ANÁLISIS DE MUTACIONES BRAF Y NRAS DE TUMORES TIROIDEOS EN PACIENTES DE ARGENTINA

REPETTO EM; FERNÁNDEZ L; LAMBERTINI R; DEL VALLE JAEN A; RUDA VEGA V; MOLDES S; LUTFI R; ARANDA C; FAURE E; ONETO A

MEDICINA (BUENOS AIRES)

MEDICINA (BUENOS AIRES)

Lugar: Buenos Aires; Año: 2023

0025-7680

Introducción: Se ha descrito que alteraciones moleculares de las células foliculares tiroideas en el gen BRAF o en NRAS están asociadas con el proceso de carcinogénesis. Nuestro objetivo fue conocer la frecuencia mutacional de BRAF y NRAS a partir de muestras de punción aspirativa con aguja fina (PAAF) en nuestra población. Métodos: Se analizó por qPCR el estado mutacional de BRAF (codón 600) y NRAS (codón 61) de 193 muestras obtenidas por PAAF de nódulos sospechosos y se comparó con los datos de la anatomía patológica de 115 pacientes. Resultados: La mutación BRAF se identificó en 40 muestras (74.1 %) de las punciones categorizadas como Bethesda VI (n=56). En las muestras que se correspondieron con carcinoma papilar de tiroides (CPT) variante clásica por histología (n=47), el 70% presentó la mutación, mientras que en los otros subtipos la prevalencia fue más baja (p= 0.013). En muestras de lesión folicular (n=36), el 50 % de los carcinomas foliculares resultaron positivos para NRAS pero solo el 6.7% de los adenomas presentaron esta variación.
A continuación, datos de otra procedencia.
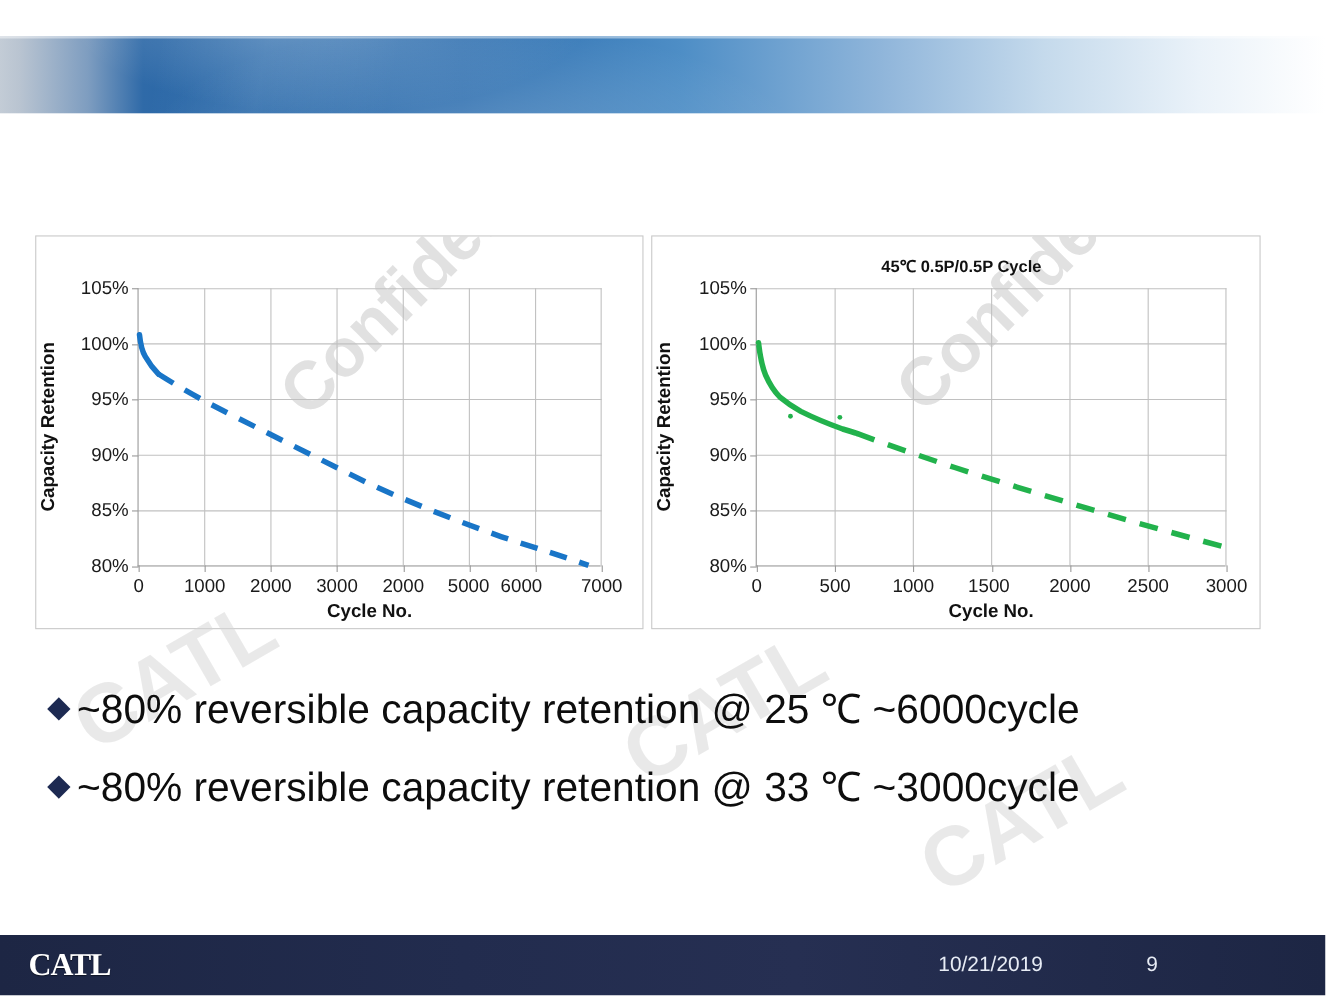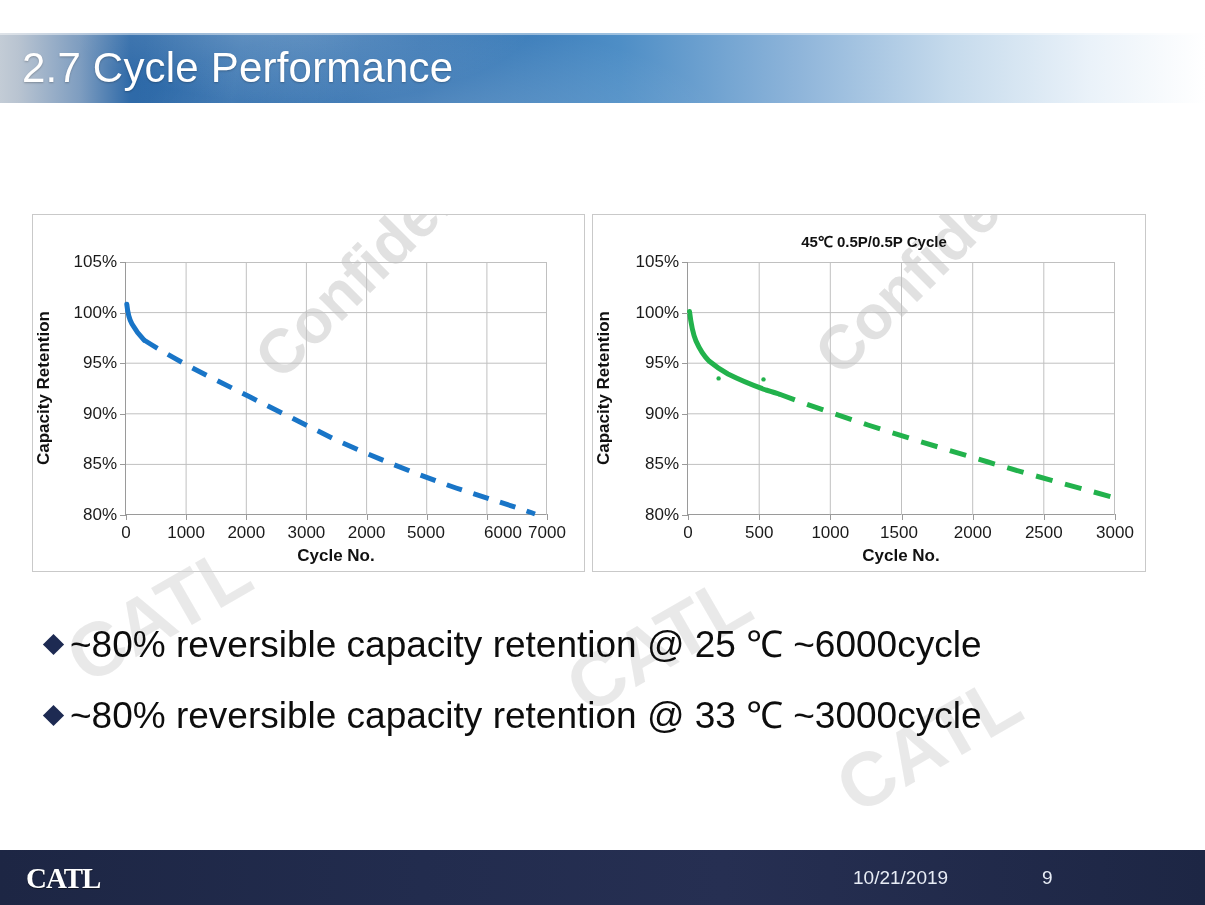--- a/index.html
+++ b/index.html
@@ -153,21 +153,20 @@
     position:absolute;left:1042px;top:50%;transform:translateY(-50%);
     color:#e7ecf5;font-size:19px;
   }
 </style>
 </head>
 <body>
 
 <div id="title-bar">
   <div class="edge-top"></div>
   <div class="sheen"></div>
-  <div id="title-text">2.7 Cycle Performance</div>
 </div>
 
 <div id="test-condition">
 </div>
 
 <div id="chart-left" class="chart-frame">
   <div class="wm wm-conf" style="left:180px;top:-10px;">Confidential</div>
 
   <div id="plot-left" class="plot">
     <div class="axis-title-y" id="ytitle-left">Capacity Retention</div>
@@ -218,21 +217,21 @@
     <div class="xlab" style="left:60.1px;">1000</div>
     <div class="xtick" style="left:120.3px;"></div>
     <div class="xlab" style="left:120.3px;">2000</div>
     <div class="xtick" style="left:180.4px;"></div>
     <div class="xlab" style="left:180.4px;">3000</div>
     <div class="xtick" style="left:240.6px;"></div>
     <div class="xlab" style="left:240.6px;">2000</div>
     <div class="xtick" style="left:300.7px;"></div>
     <div class="xlab" style="left:300px;">5000</div>
     <div class="xtick" style="left:360.9px;"></div>
-    <div class="xlab" style="left:377px;">6000</div>
+    <div class="xlab" style="left:348px;">6000</div>
     <div class="xtick" style="left:421px;"></div>
     <div class="xlab" style="left:421px;">7000</div>
   </div>
 </div>
 
 <div id="chart-right" class="chart-frame">
   <div class="wm wm-conf" style="left:180px;top:-14px;">Confidential</div>
   <div class="chart-title">45℃ 0.5P/0.5P Cycle</div>
 
   <div id="plot-right" class="plot">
La presencia de mutación BRAF y CPT se asociaron con metástasis en los ganglios linfáticos (p=0.014) y mayor riesgo relativo de recurrencia según el Consenso Argentino Intersocietario (RR=6.77, p=0.022). No hubo diferencias significativas entre la mutación de BRAF y otras características de agresividad en CPT. Conclusión: La mutación de BRAF y NRAS se observa en un número significativo de CPT y carcinoma folicular, respectivamente, en nuestra población. La mutación BRAF se correlaciona significativamente con metástasis en los ganglios linfáticos.